A ces mots, le corbeau ouvre un large bec et laisse tomber le parapluie qu’il tenait caché sous sa rémige. Vive émotion, comme on pourra le lire dans les comptes-rendus de la presse du lendemain. Désarçonné, le corbeau bredouille désormais une histoire de chômage et de roi-mage ; quoi faisant, il se penche exagérément et le lampadaire, emporté par la pesanteur, choit : le piaf s’envole et le renard se vautre (à peu qu’il se casse la bobinette) !

Brouhaha dans le public.

Croyant leur tableau venu, les trois petits cochons envahissent la scène pour planter leur décor. Alors, le souffleur bondit hors de son trou – c’est le loup, vous vous en doutiez ! Il souffle à perdre haleine. Le décor – paille, brindille, fausse brique – brinquebale et s’envole. Les trois petits cochons s’enfuient. Seul en scène, le loup ahane. Il sort un mouchoir (de quelle poche ? et pourtant on le croit, miracle du théâtre !) et essuie ses yeux rouges puis se mouche bruyamment. Croyant ouïr la trompe finale les machinistes tapis sous les décors font du zèle. Le rideau se referme.

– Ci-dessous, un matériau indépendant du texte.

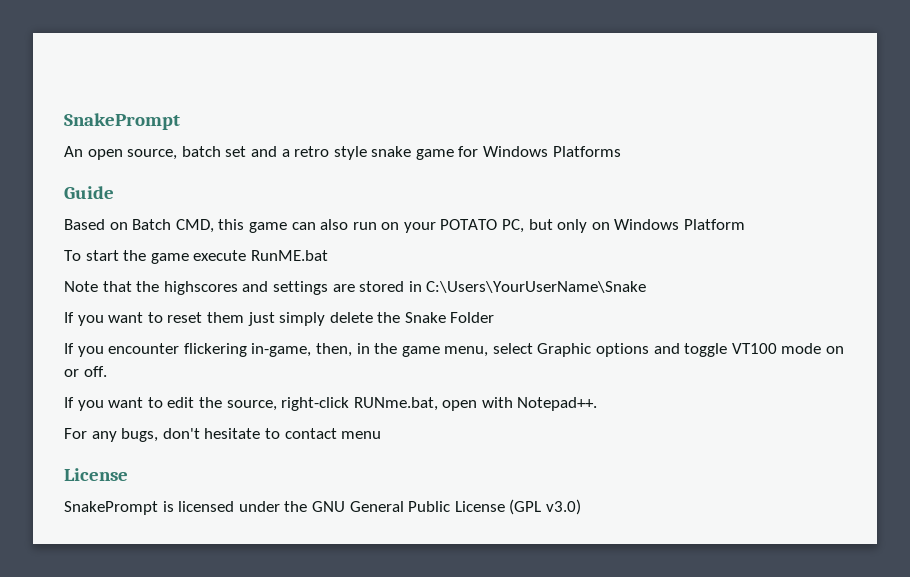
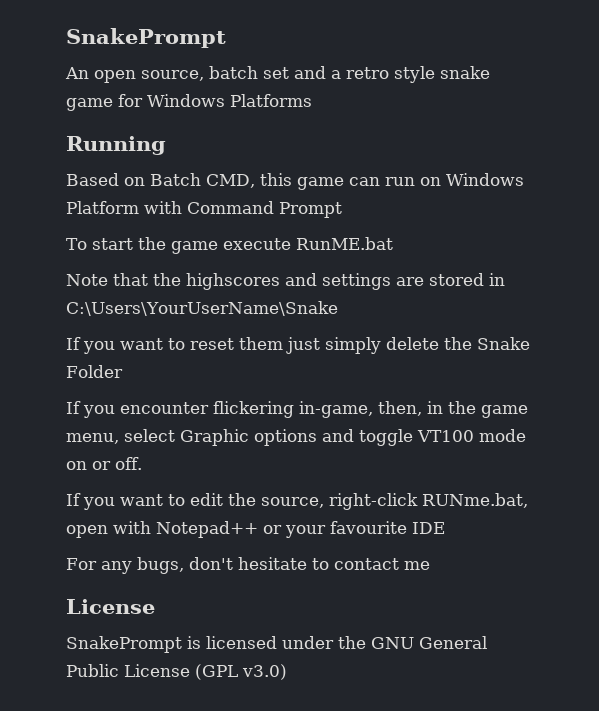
[64,186,114,199] Guide -> [66,136,166,155] Running
[320,219,349,230] also -> (380, 181) none
[403,219,610,233] your POTATO PC, but only on -> (441, 181) none
(746, 224) none -> [144,201,342,218] with Command Prompt
[517,397,598,411] Notepad++. -> [156,521,445,538] Notepad++ or your favourite IDE
[341,431,382,439] menu -> [403,561,430,570] me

Le public apprécie diversement, hue à rouge trogne, applaudit à paume rouge, crie à rouge gorge, chouine à zyeux rougis (merci les fétus de paille, la sciure de poutre et la poussière de brique !). L’avis général est que cette saynète finit en queue de poisson. Après quoi les nobles dames et les beaux messieurs échangent des saluts polis jusqu’en bas du grand escalier de marbre à double révolution, et chacun rentre chez soi. Monsieur Schrödinger fait de même, une fois refermé son petit carnet.

 

* * *

 

L’agenda de décembre 2017, proposé par Anne de Louvain-la-Neuve et les Narines des crayons devait s’amuser avec le monde proposé par l’image cid’ssus, reprendre la phrase : «Nom d’une pipe en boite, il ne faut plus prendre les parapluies pour des sirènes!» (d’où le titre) et, cerise sur la maréchaussée, que le tout prenne une forme de lettre [là, raté !]…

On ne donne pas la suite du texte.